Sunday, August 23, 2015

The Chant of Jimmie Blacksmith (1978)

Today's film is The Chant of Jimmie Blacksmith.  It is based on true events.  This happened in the time of the Boer Wars (1899-1902) in which the colony of Australian was sent to fight in southern Africa to help her mother country, Great Britain.  Also at this time, Australia was seeking its independence from Great Britain.

The British settlers saw the aborigines (the original native people of the island) as a lower race not as evolved as they were.  They were given hardly any rights and were basically treated like dirt.  They did not even get the right to vote until 1962.

The film was hard to watch at times, and it is very hard to write about.  I want Jimmie to succeed, but cannot condone violence.  As a person of multiple ethnicities who is married to a Native person, we receive racism from literally every angle.  And it's not 1900 like this movie. It's 2015.  Remember when they try to convince his white wife to leave him and work for them? And she says no because she's married and they don't care about that?  Yeah I get that all the time.  I get hatred from my white side, hatred from my non-white side, and lots of hatred from my husband's family's side.

 It is an endless source of frustration that no matter what he accomplishes he will never be good enough because he's not white.


Jimmie didn't set out to start committing violent acts.  He was driven by intolerance and pure frustration.  But once he started he couldn't stop.  He had to be punished for what he did.

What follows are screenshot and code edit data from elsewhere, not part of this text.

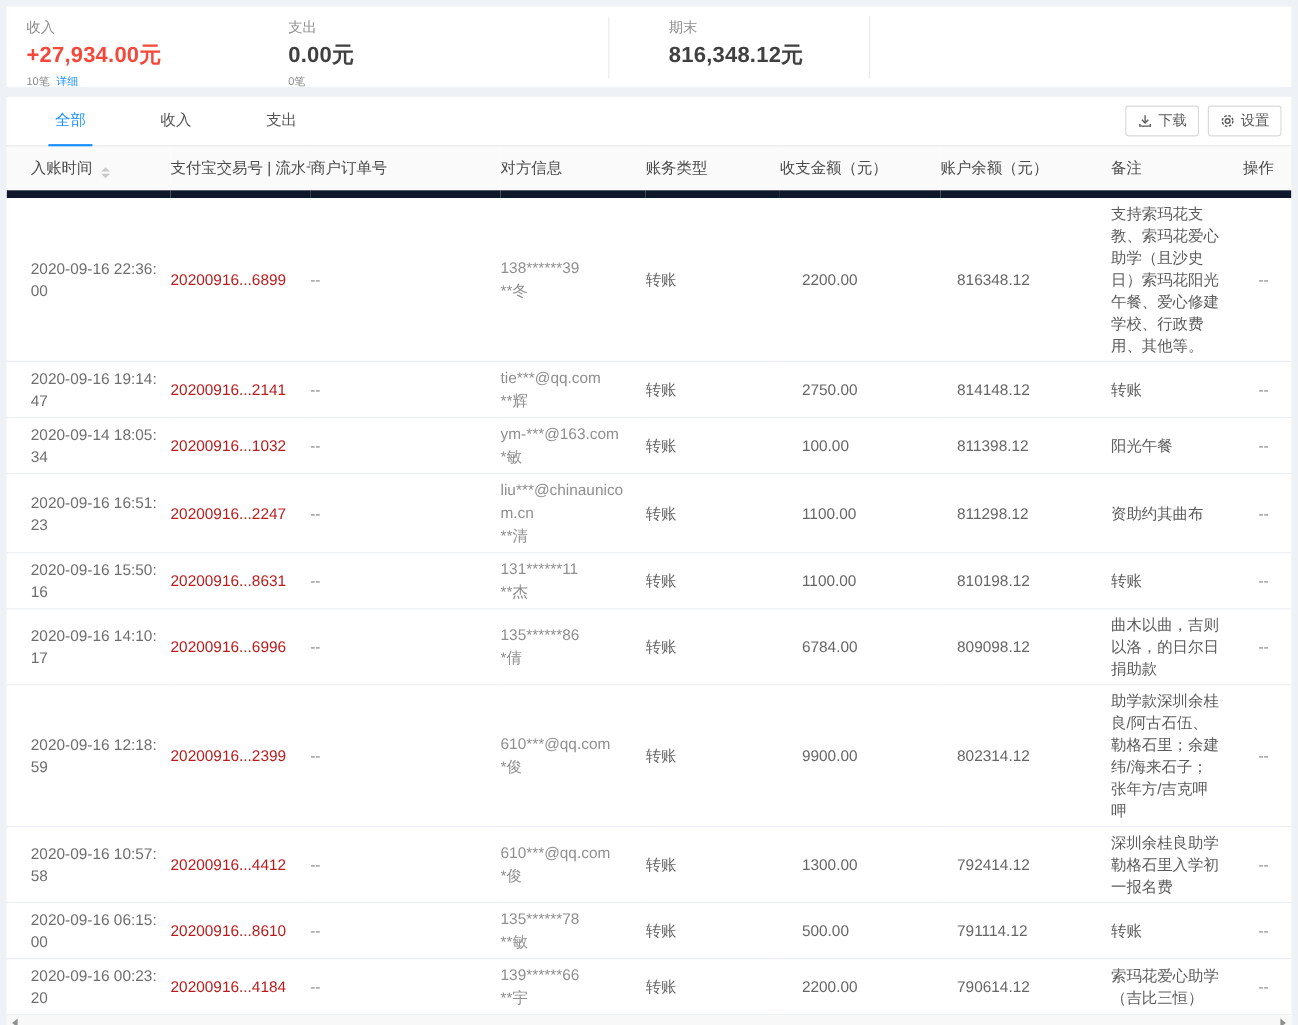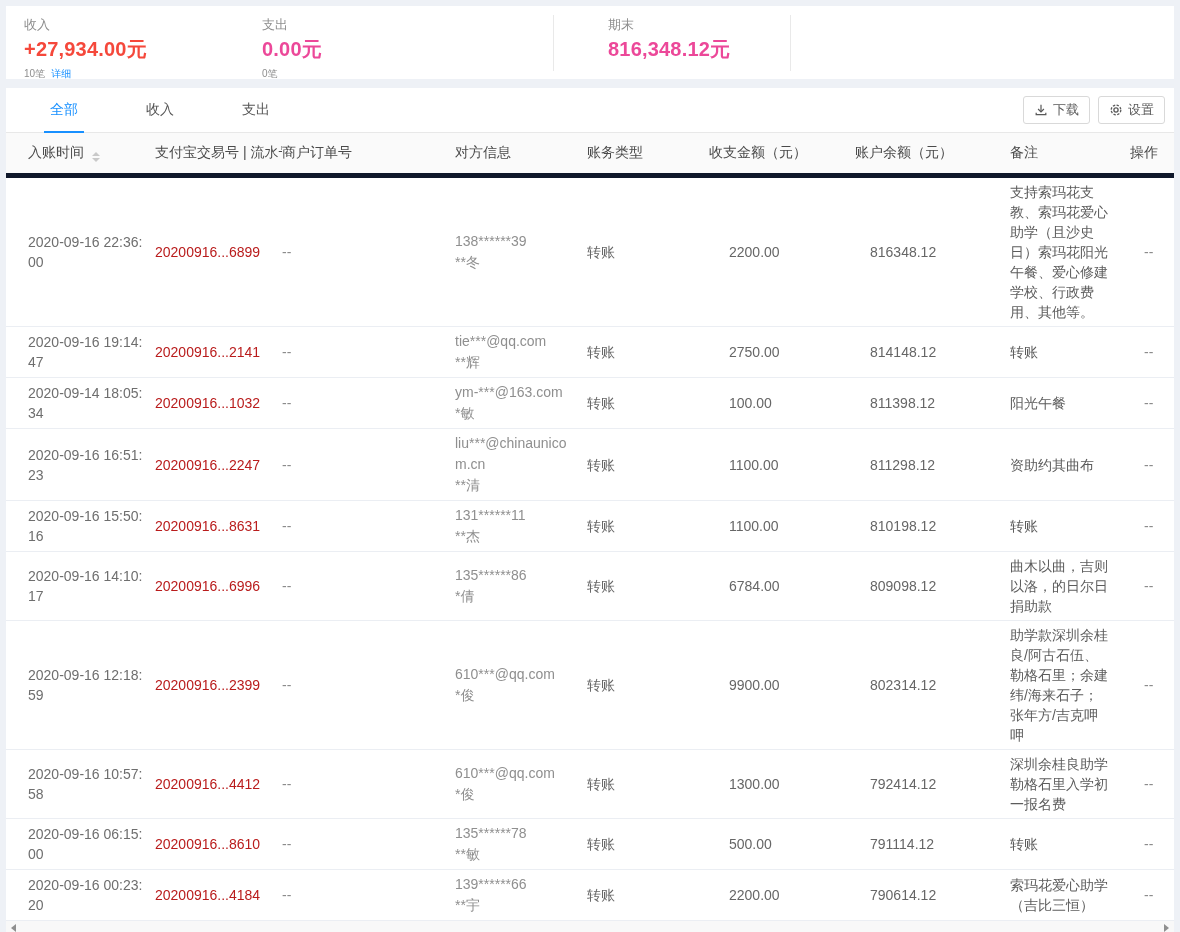--- a/index.html
+++ b/index.html
@@ -18,21 +18,21 @@
     background: #fff; overflow: hidden;
   }
   .cards { position: relative; height: 100%; display: flex; }
   .scard { position: relative; height: 120px; }
   .scard-0 { width: 256px; padding-left: 18px; }
   .scard-1 { width: 291px; }
   .scard-2 { width: 237px; padding-left: 22px; }
   .scard-3 { flex: 1; padding-left: 55px; }
   .scard-label { position: absolute; top: 10px; font-size: 13px; color: #8e8e8e; }
   .scard-0 .scard-label { left: 18px; } .scard-2 .scard-label { left: 22px; } .scard-3 .scard-label { left: 55px; }
-  .scard-value { position: absolute; top: 30px; font-size: 20px; font-weight: 700; color: #ec4899; letter-spacing: 0.2px; }
+  .scard-value { position: absolute; top: 30px; font-size: 20px; font-weight: 700; color: #404040; letter-spacing: 0.2px; }
   .scard-0 .scard-value { left: 18px; } .scard-2 .scard-value { left: 22px; } .scard-3 .scard-value { left: 55px; }
   .scard-sub { position: absolute; top: 61px; font-size: 10px; color: #8e8e8e; }
   .scard-0 .scard-sub { left: 18px; } .scard-1 .scard-sub { left: 0; }
   .scard-link { color: #1890ff; text-decoration: none; margin-left: 6px; cursor: pointer; }
   .vdiv { position: absolute; top: 9px; width: 1px; height: 56px; background: #e9e9e9; }
   .vdiv-1 { left: 547px; } .vdiv-2 { left: 784px; }
 
   
   .panel {
     position: absolute; left: 6px; right: 6px; top: 88px; bottom: 0;
@@ -60,21 +60,21 @@
   }
   .tbtn svg { display: block; }
 
   
   table { width: 100%; border-collapse: collapse; table-layout: fixed; }
   col.c0 { width: 149px; } col.c1 { width: 127px; } col.c2 { width: 173px; }
   col.c3 { width: 132px; } col.c4 { width: 122px; } col.c5 { width: 146px; }
   col.c6 { width: 155px; } col.c7 { width: 120px; } col.c8 { width: 44px; }
   thead th {
     background: #fafafa; text-align: left; font-size: 14px; font-weight: 500;
-    color: #4a4a4a; padding: 11px 8px 11px 0; border-bottom: 5px solid #0f172a;
+    color: #4a4a4a; padding: 11px 8px 11px 0; border-bottom: 7px solid #0f172a;
     white-space: nowrap; overflow: hidden;
   }
   thead th.col0 { padding-left: 22px; }
   .sort { display: inline-flex; flex-direction: column; gap: 2px; margin-left: 8px; vertical-align: 1px; cursor: pointer; }
   .caret-up { width: 0; height: 0; border-left: 4px solid transparent; border-right: 4px solid transparent; border-bottom: 4px solid #c9c9c9; }
   .caret-down { width: 0; height: 0; border-left: 4px solid transparent; border-right: 4px solid transparent; border-top: 4px solid #c9c9c9; }
   tbody td {
     padding: 4px 10px 4px 0; border-bottom: 1px solid #ebeef3;
     font-size: 14px; color: #666; vertical-align: middle; line-height: 20px;
     word-break: break-all;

Notice how many people that he and his family encounter aren't racist and try to help him throughout the film.  Only the people in power - cops, wealthy ranchers, educated preacher's wives, are the ones who believe they are better than him and treat him as such.  Maybe that's how they got to be powerful because of their superior attitude towards others.  Look at all the republicans in charge of southerns states here.  I could go on, but there's no way Jimmie could have survived in his own environment or ours.  Nothing has changed.  I will give this film a 7/10.